Il liberalismo è stato l’uomo onesto, ma sciocco, prestato agli interessi dello speculatore. Dobbiamo ammettere che quel volto di libertà, magnanimità, comprensione per la complessa fioritura umana in tutte le sue differenziazioni funzionali (a patto, beninteso, che di fiorire se ne occupasse senza aiuti lo stesso soggetto interessato) era una maschera; il discorso filosofico e morale che per accidens arricchiva il mercante e il banchiere era invece una omelia per convincerci che gli interessi del mercante e del banchiere fossero gli interessi di tutti.
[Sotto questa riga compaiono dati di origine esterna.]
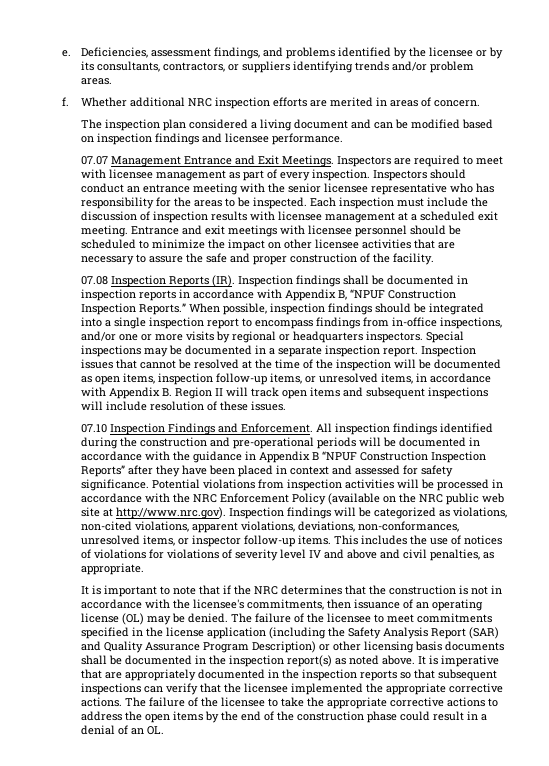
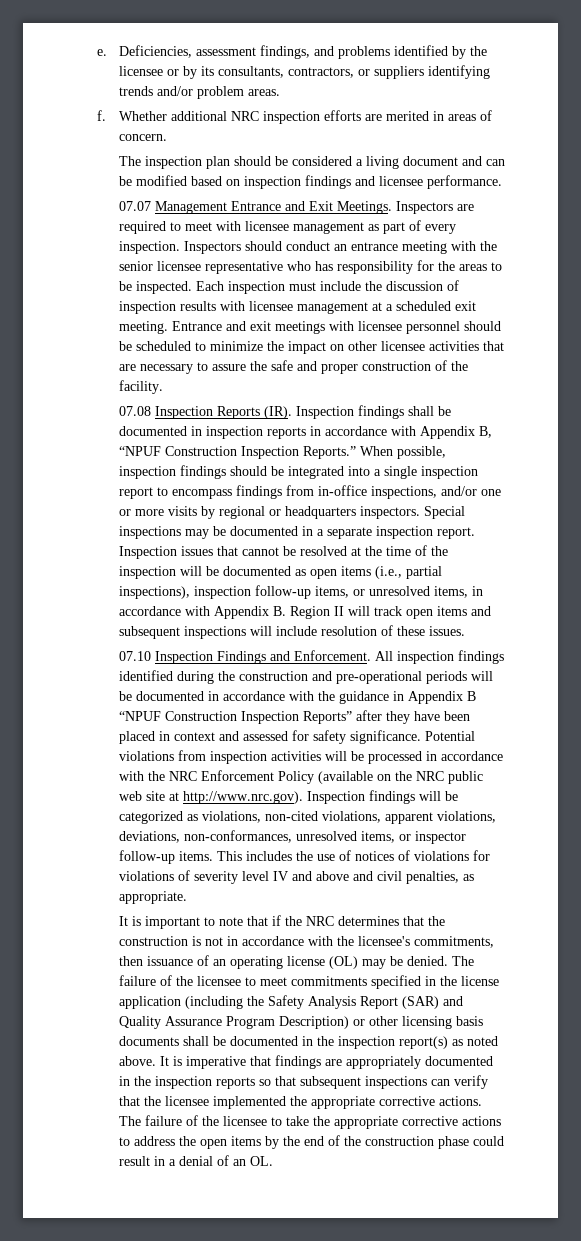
- The inspection plan considered a living document and can be modified based on inspection findings and licensee performance.
+ The inspection plan should be considered a living document and can be modified based on inspection findings and licensee performance.
- Inspection issues that cannot be resolved at the time of the inspection will be documented as open items, inspection follow-up items, or unresolved items, in accordance with Appendix B. Region II will track open items and subsequent inspections will include resolution of these issues.
+ Inspection issues that cannot be resolved at the time of the inspection will be documented as open items (i.e., partial inspections), inspection follow-up items, or unresolved items, in accordance with Appendix B. Region II will track open items and subsequent inspections will include resolution of these issues.
- It is imperative that are appropriately documented in the inspection reports so that subsequent inspections can verify that the licensee implemented the appropriate corrective actions.
+ It is imperative that findings are appropriately documented in the inspection reports so that subsequent inspections can verify that the licensee implemented the appropriate corrective actions.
Non suoni eccessiva la condanna. Se il socialismo reale ha messo fine alla presenza massiccia del socialismo come progetto di realizzabilità sociale allora il “liberalismo reale” per coerenza dovrebbe subire la stessa sorte. La sua trasformazione in un capitalismo dei monopoli, delle multinazionali, il suo disinteresse assoluto per i singoli qualora non riescano ad appartenere a categorie che il sistema economico ritiene utile includere, la violazione di parti importanti delle tante carte e convenzioni con cui dal dopoguerra ha inteso costruire la sua superiorità morale rispetto agli autoritarismi di vari colori, sono fatti che non vanno lasciati lì, irrelati e disanimati. È il Novecento che va in pezzi e, in epoca di riciclo ecologico, sarebbe il caso di andare a vedere se ciò che è stato buttato è ancora utile. Anzi, sarebbe il caso di iniziare a considerare l’essere stato scartato da questo sistema di potere come una segnalazione del valore del “rifiuto”. Chissà che tutti questi scarti non possano tornare buoni per dopo.